Martín del Mar
[Viernes, 19 de marzo de 2010]
Al mirar con perspectiva algunos importantes episodios acaecidos en la isla en los últimos tres años, se llega fácilmente a la conclusión de que estamos ante el guión de un movimiento desesperado. El hito que desató el enroque para armar su defensa fue la denuncia que, en el año 2006, se interpuso por la existencia de una supuesta trama para la concesión de licencias hoteleras ilegales. Dos años después, se produjo un segundo hito: una nueva denuncia por un supuesto intento de soborno que más tarde dio pie a la Operación Unión, el 25 de mayo de 2009.
Poco a poco, esos dos chispazos han ido desvelando hechos que, hasta ese momento, sólo formaban parte de la imaginación colectiva. Ya no. Ahora vemos que todo se cruza y entrecruza, como una densa madeja que desprende corruptelas de variado calado. El movimiento defensivo primero procede de la densa madeja, que actúa como un todo indisoluble aunque con varios tentáculos. Pero el epicentro es el mismo: los señores del bloque, políticos reconvertidos en leales servidores de estos señores, políticos que hacen negocios a través de la política y, por último y al servicio de los anteriores, el sindicato de la mordaza. Y tres o cuatro caniches aspirantes a doberman.
Repasando el guión, se aprecia con claridad que lo primero que hicieron fue negar la mayor. A continuación, se dedicaron a desacreditar al denunciante con tenaz insistencia. Luego, se entretuvieron en manipular la opinión pública a través del control de los medios de comunicación. De inmediato, la consigna fue arrasar la sociedad civil y todo pensamiento crítico. Más tarde, hicieron lo imposible por forzar la constitución de gobiernos sumisos en las corporaciones locales para resolver ‘sus problemas'. Y, por el camino, se han atrevido a poner en entredicho a jueces, fiscales, policía judicial y la propia instrucción de los dos casos.

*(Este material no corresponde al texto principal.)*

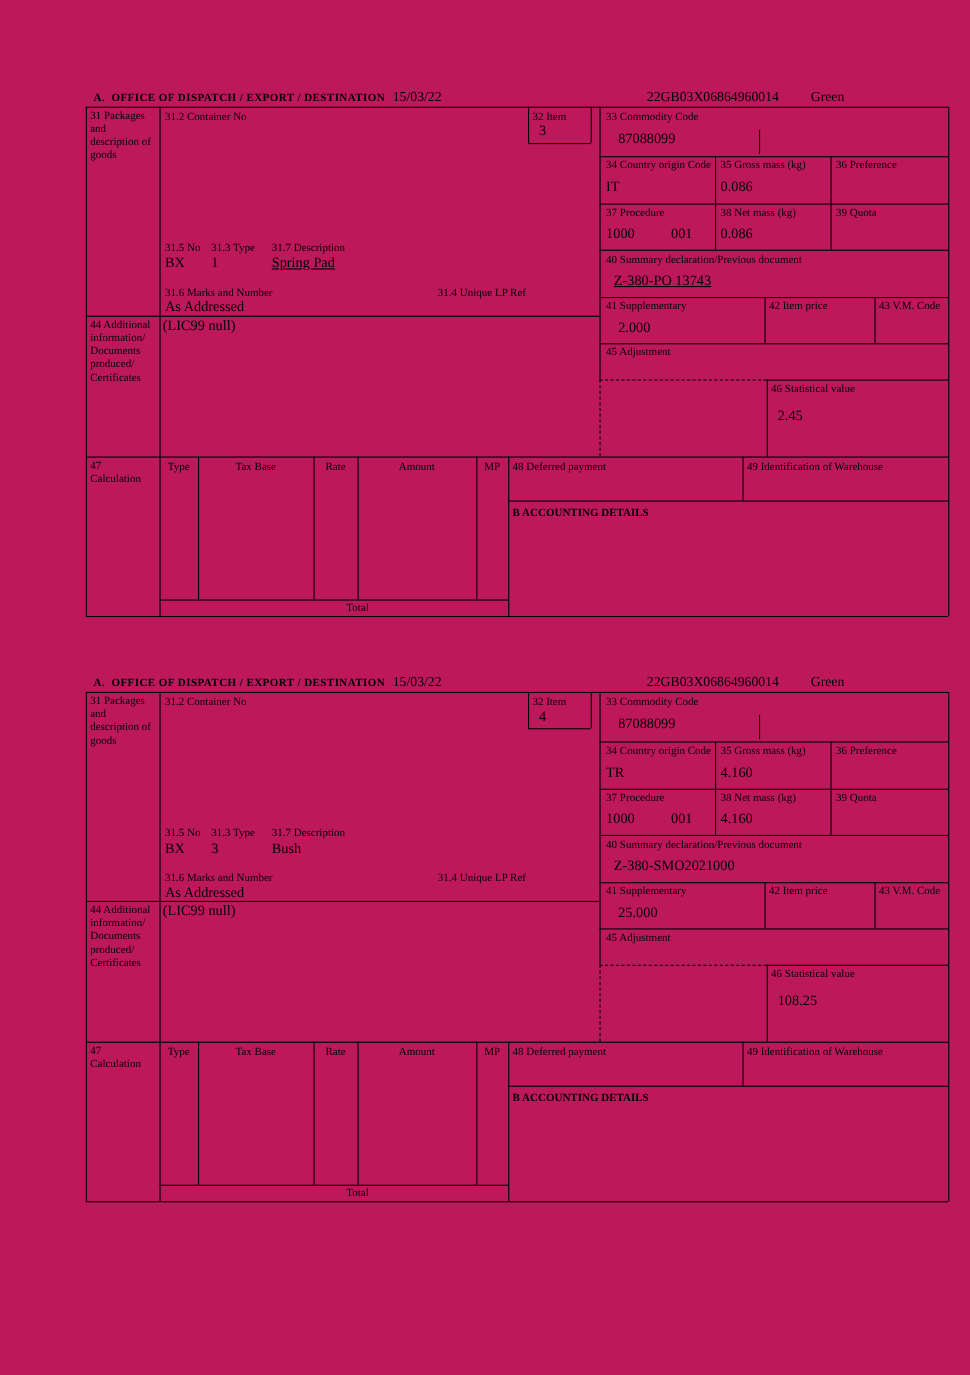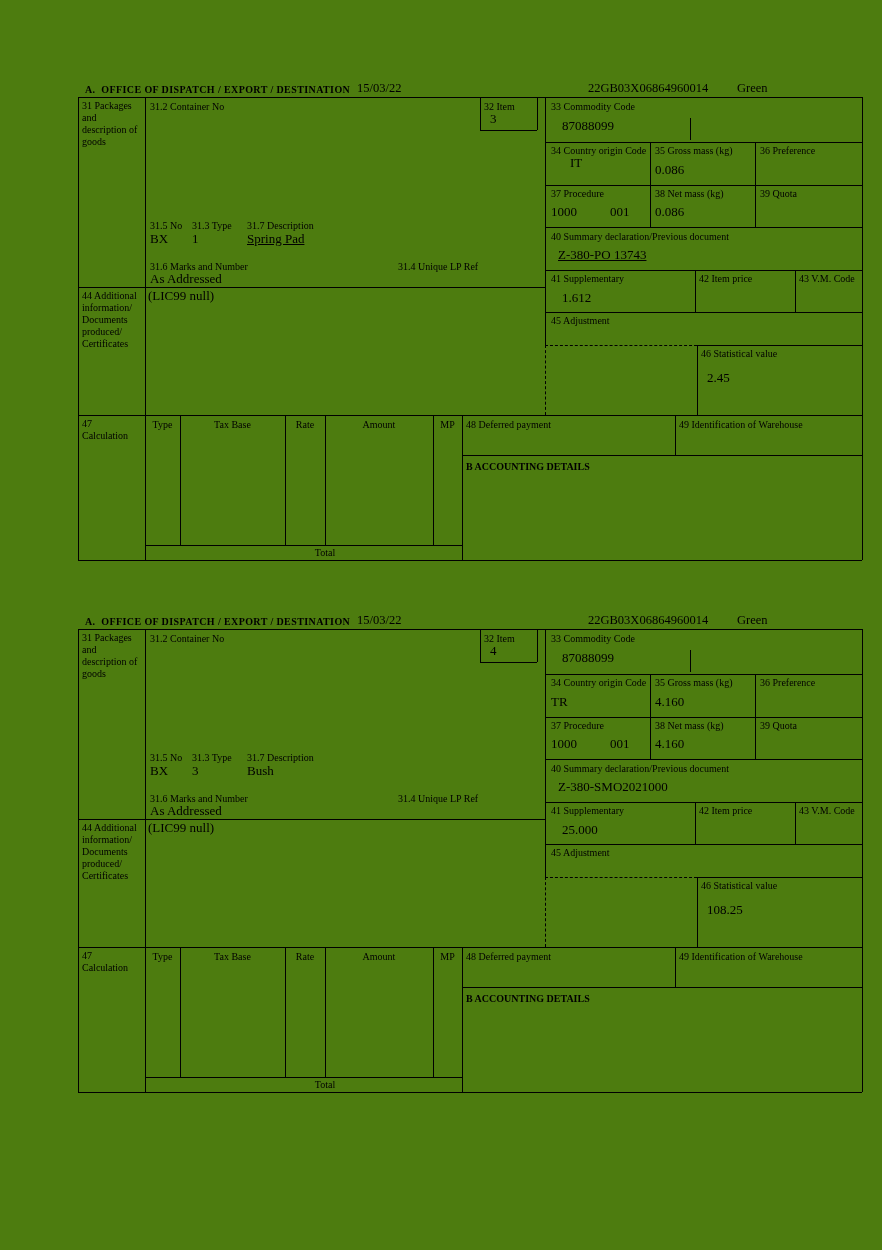--- a/index.html
+++ b/index.html
@@ -1,21 +1,21 @@
 <!DOCTYPE html>
 <html><head>
 <meta charset="utf-8">
 <style>
   * { margin:0; padding:0; box-sizing:border-box; }
   html,body { background:#ffffff; }
   body {
     width:882px; height:1250px; position:relative;
     font-family:"Liberation Serif", serif; color:#000;
   }
-  #page { position:absolute; left:0; top:0; width:882px; height:1250px; background:#4d7c0f; overflow:hidden; }
+  #page { position:absolute; left:0; top:0; width:882px; height:1250px; background:#be185d; overflow:hidden; }
   .block { position:absolute; left:0; width:882px; height:500px; }
   .block:nth-child(1) { top:82px; }
   .block:nth-child(2) { top:614px; }
   .h { position:absolute; border-top:1px solid #000; height:0; }
   .v { position:absolute; border-left:1px solid #000; width:0; }
   .h.dashed { border-top:1px dashed #000; }
   .v.dashed { border-left:1px dashed #000; }
   .t { position:absolute; white-space:pre; line-height:1.1; }
   .lbl { font-size:10px; }
   .val { font-size:13px; }
@@ -77,21 +77,21 @@
   <div class="t lbl wrap" style="left:82px; top:336px; width:58px;">47 Calculation</div>
 
   <div class="t lbl" style="left:150px; top:19px;">31.2 Container No</div>
   <div class="t lbl" style="left:484px; top:19px;">32 Item</div>
   <div class="t val" style="left:490px; top:30px;">3</div>
 
   <div class="t lbl" style="left:551px; top:19px;">33 Commodity Code</div>
   <div class="t val" style="left:562px; top:37px;">87088099</div>
 
   <div class="t lbl" style="left:551px; top:63px;">34 Country origin Code</div>
-  <div class="t val" style="left:551px; top:74px;margin-left:19px;">IT</div>
+  <div class="t val" style="left:551px; top:81px;">IT</div>
   <div class="t lbl" style="left:655px; top:63px;">35 Gross mass (kg)</div>
   <div class="t val" style="left:655px; top:81px;">0.086</div>
   <div class="t lbl" style="left:760px; top:63px;">36 Preference</div>
 
   <div class="t lbl" style="left:551px; top:106px;">37 Procedure</div>
   <div class="t val" style="left:551px; top:123px;">1000</div>
   <div class="t val" style="left:610px; top:123px;">001</div>
   <div class="t lbl" style="left:655px; top:106px;">38 Net mass (kg)</div>
   <div class="t val" style="left:655px; top:123px;">0.086</div>
   <div class="t lbl" style="left:760px; top:106px;">39 Quota</div>
@@ -105,21 +105,21 @@
   <div class="t val" style="left:150px; top:150px;">BX</div>
   <div class="t val" style="left:192px; top:150px;">1</div>
   <div class="t val" style="left:247px; top:150px;text-decoration:underline;">Spring Pad</div>
   <div class="t lbl" style="left:150px; top:179px;">31.6 Marks and Number</div>
   <div class="t lbl" style="left:398px; top:179px;">31.4 Unique LP Ref</div>
   <div class="t val" style="left:150px; top:190px;">As Addressed</div>
 
   <div class="t val" style="left:148px; top:207px;">(LIC99 null)</div>
 
   <div class="t lbl" style="left:551px; top:191px;">41 Supplementary</div>
-  <div class="t val" style="left:562px; top:209px;">1.612</div>
+  <div class="t val" style="left:562px; top:209px;">2.000</div>
   <div class="t lbl" style="left:699px; top:191px;">42 Item price</div>
   <div class="t lbl" style="left:799px; top:191px;">43 V.M. Code</div>
 
   <div class="t lbl" style="left:551px; top:233px;">45 Adjustment</div>
 
   <div class="t lbl" style="left:701px; top:266px;">46 Statistical value</div>
   <div class="t val" style="left:707px; top:289px;">2.45</div>
 
   <div class="t lbl ctr" style="left:145px; top:337px; width:35px;">Type</div>
   <div class="t lbl ctr" style="left:180px; top:337px; width:105px;">Tax Base</div>

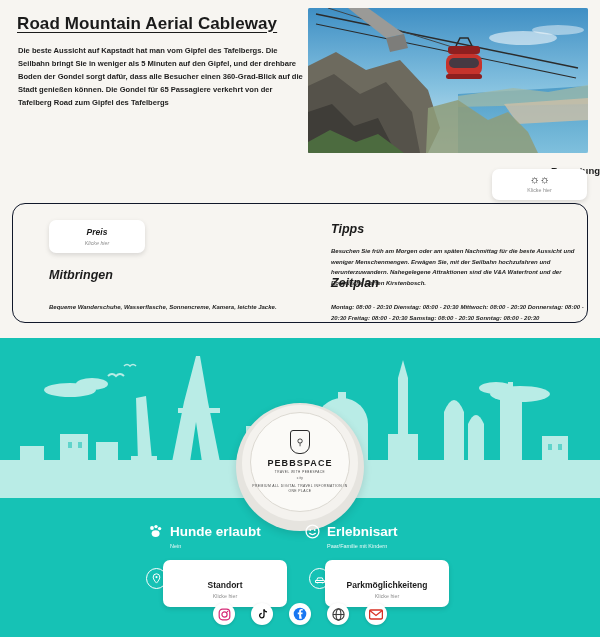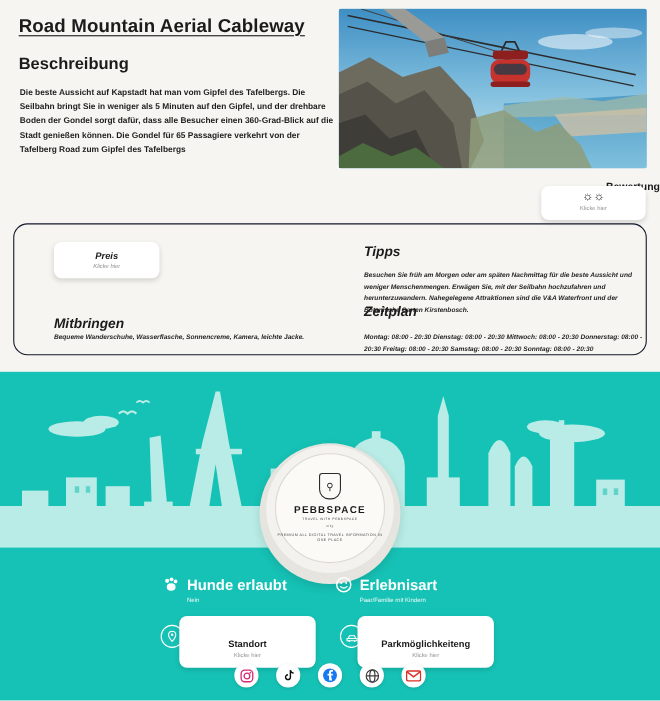--- a/index.html
+++ b/index.html
@@ -126,21 +126,21 @@
     color: #1e1e1e;
     font-weight: bold;
   }
   .price-pill {
     position: absolute;
     left: 36px; top: 16px;
     width: 96px;
   }
   #tipps-head { left: 318px; top: 18px; }
   #tipps-body { left: 318px; top: 42px; width: 255px; }
-  #mitbringen-head { left: 36px; top: 83px; }
+  #mitbringen-head { left: 36px; top: 64px; }
   #mitbringen-body { left: 36px; top: 98px; width: 260px; }
   #zeitplan-head { left: 318px; top: 72px; }
   #zeitplan-body { left: 318px; top: 98px; width: 258px; }
 
   
   .teal {
     position: absolute;
     left: 0; top: 338px;
     width: 600px; height: 299px;
     background: #16c2b5;
@@ -280,21 +280,20 @@
     box-shadow: 0 1px 3px rgba(0,0,0,0.15);
   }
 </style>
 </head>
 <body>
 
 <div class="page">
 
   <div class="top">
     <div class="title">Road Mountain Aerial Cableway</div>
-    <div class="subtitle">Beschreibung</div>
     <div class="desc">Die beste Aussicht auf Kapstadt hat man vom Gipfel des Tafelbergs. Die Seilbahn bringt Sie in weniger als 5 Minuten auf den Gipfel, und der drehbare Boden der Gondel sorgt dafür, dass alle Besucher einen 360-Grad-Blick auf die Stadt genießen können. Die Gondel für 65 Passagiere verkehrt von der Tafelberg Road zum Gipfel des Tafelbergs</div>
 
     <div class="hero">
       <svg width="280" height="145" viewBox="0 0 280 145">
         <defs>
           <linearGradient id="sky" x1="0" y1="0" x2="0" y2="1">
             <stop offset="0%" stop-color="#3f8fc4"></stop>
             <stop offset="55%" stop-color="#86c2e0"></stop>
             <stop offset="100%" stop-color="#cfe6f0"></stop>
           </linearGradient>

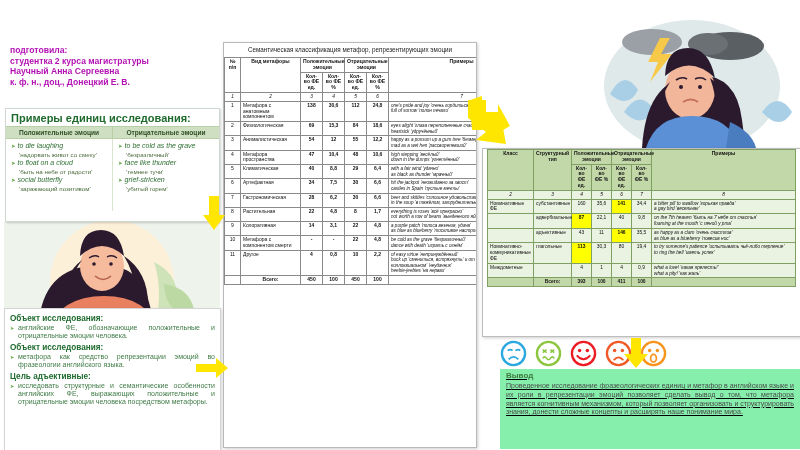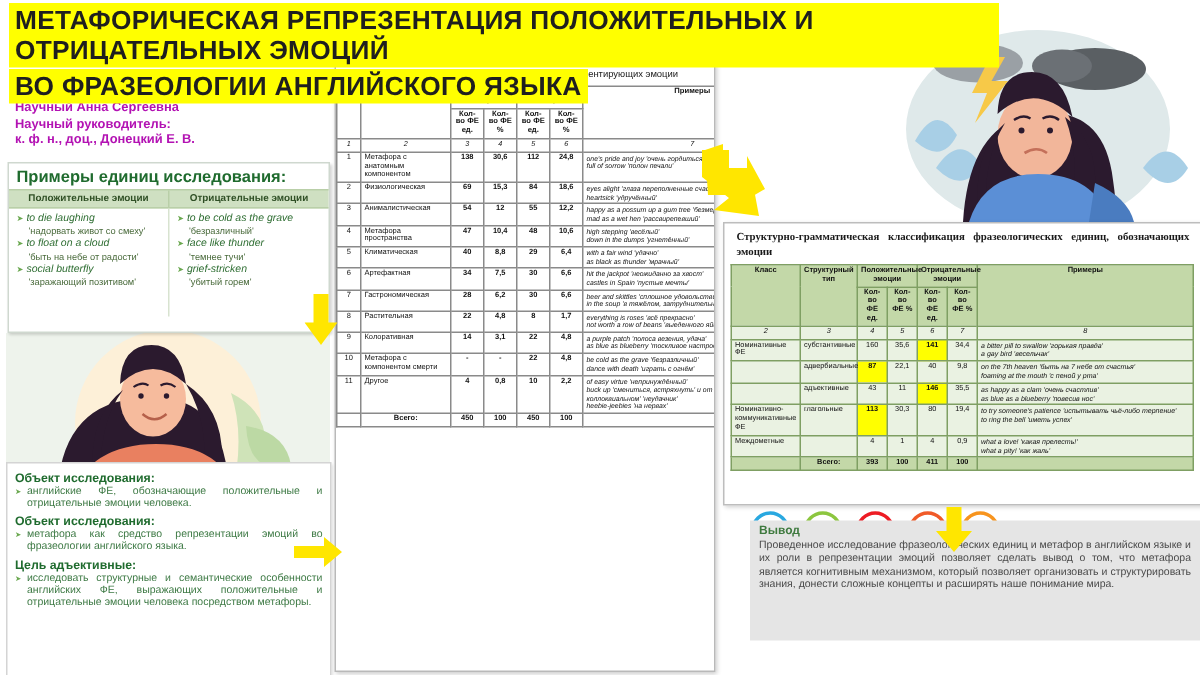--- a/index.html
+++ b/index.html
@@ -83,22 +83,22 @@
   .t2 .ex{font-style:italic;font-size:4.7px;line-height:5.8px;}
   .t2 .tot td{background:#c3d8a8;font-weight:bold;text-align:center;}
   .t2 .rh td{text-align:center;font-style:italic;}
 
   
   .emoji-row{position:absolute;left:500px;top:338px;width:300px;height:30px;
       display:flex;gap:8px;align-items:center;justify-content:flex-start;z-index:25;}
   .emo{width:27px;height:27px;border-radius:50%;}
 
   
-  .concl{position:absolute;left:500px;top:347px;width:300px;height:80px;
-      background:#e5e5e5;z-index:25;padding:2px 6px 0 6px;box-sizing:border-box;}
+  .concl{position:absolute;left:500px;top:369px;width:300px;height:80px;
+      background:#86efac;z-index:25;padding:2px 6px 0 6px;box-sizing:border-box;text-decoration:underline;}
   .concl-h{color:#3f7a3f;font-weight:bold;font-size:8px;margin-bottom:2px;}
   .concl-p{font-size:7px;line-height:8.8px;color:#4a4a4a;text-align:justify;}
 
   
   .arrow{position:absolute;z-index:35;}
   .arrow svg{display:block;}
 </style>
 </head>
 <body>
 
@@ -123,30 +123,25 @@
       <circle cx="101" cy="71" r="2" fill="#2b1a2e"></circle>
       <circle cx="120" cy="71" r="2" fill="#2b1a2e"></circle>
       <path d="M96 64 q6 -4 11 -1" stroke="#2b1a2e" stroke-width="1.6" fill="none"></path>
       <path d="M115 63 q6 -3 11 1" stroke="#2b1a2e" stroke-width="1.6" fill="none"></path>
       <path d="M103 86 q8 -5 15 0" stroke="#c4705a" stroke-width="1.8" fill="none"></path>
       <path d="M66 132 q10 -32 46 -32 q38 0 48 32z" fill="#5b8fd6"></path>
       <path d="M150 106 q22 10 26 26 h-30z" fill="#4a7cc0"></path>
     </svg>
   </div>
 
-  <div class="title-wrap">
-    <div class="title-line">МЕТАФОРИЧЕСКАЯ РЕПРЕЗЕНТАЦИЯ ПОЛОЖИТЕЛЬНЫХ И ОТРИЦАТЕЛЬНЫХ ЭМОЦИЙ</div>
-    <div class="title-line title-line2">ВО ФРАЗЕОЛОГИИ АНГЛИЙСКОГО ЯЗЫКА</div>
-  </div>
 
   <div class="author">
     <div>подготовила:</div>
     <div>студентка 2 курса магистратуры</div>
     <div>Научный Анна Сергеевна</div>
-    <div>Научный руководитель:</div>
     <div>к. ф. н., доц., Донецкий Е. В.</div>
   </div>
 
   <div class="ex-card">
     <div class="ex-title">Примеры единиц исследования:</div>
     <div class="ex-head">
       <div>Положительные эмоции</div>
       <div>Отрицательные эмоции</div>
     </div>
     <div class="ex-body">
@@ -356,21 +351,20 @@
             <td>100</td>
             <td>450</td>
             <td>100</td>
             <td></td>
           </tr>
         </tbody>
     </table>
   </div>
 
   <div class="t2-wrap">
-    <div class="t2-cap">Структурно-грамматическая классификация фразеологических единиц, обозначающих эмоции</div>
     <table class="t2">
       <colgroup>
         <col style="width:46px">
           <col style="width:38px">
           <col style="width:20px">
           <col style="width:20px">
         <col style="width:20px">
           <col style="width:20px">
           <col style="width:144px">
       </colgroup>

El movimiento, inicialmente defensivo, pasó a la ofensiva amparado en el creciente control de los resortes políticos, sociales y mediáticos. Se han ido creciendo a medida que sembraban la isla de bulos y rumores del más variado signo, algunos de ellos sencillamente disparatados. Esta es la situación actual: los sospechosos se han organizado, se defienden como gato panza arriba y atacan con todos los medios a su alcance, muchos ellos viles. Así, han ido arrinconando, acogotando y amordazando al grueso de la población que sigue creyendo que algún día se hará justicia y que quien la ha hecho acabará pagándolo.
De último, asistimos a una nueva vuelta de tuerca rememorando el viejo lema de “todos somos iguales” que tanto éxito proporcionó a Dimas Martín. Sus efectos son terribles, pues invitan a la desesperanza y a la aceptación de la derrota, y promueven el descrédito de la política y de las instituciones públicas. En el fondo y en las formas, se han venido defendiendo atacando la Operación Unión desde todos los ángulos. Y en eso están, desatados por la euforia que les produce el festín. Menos mal que la victoria de los vencidos siempre tiene la puerta abierta, así que toca aguantar hasta que se sacien.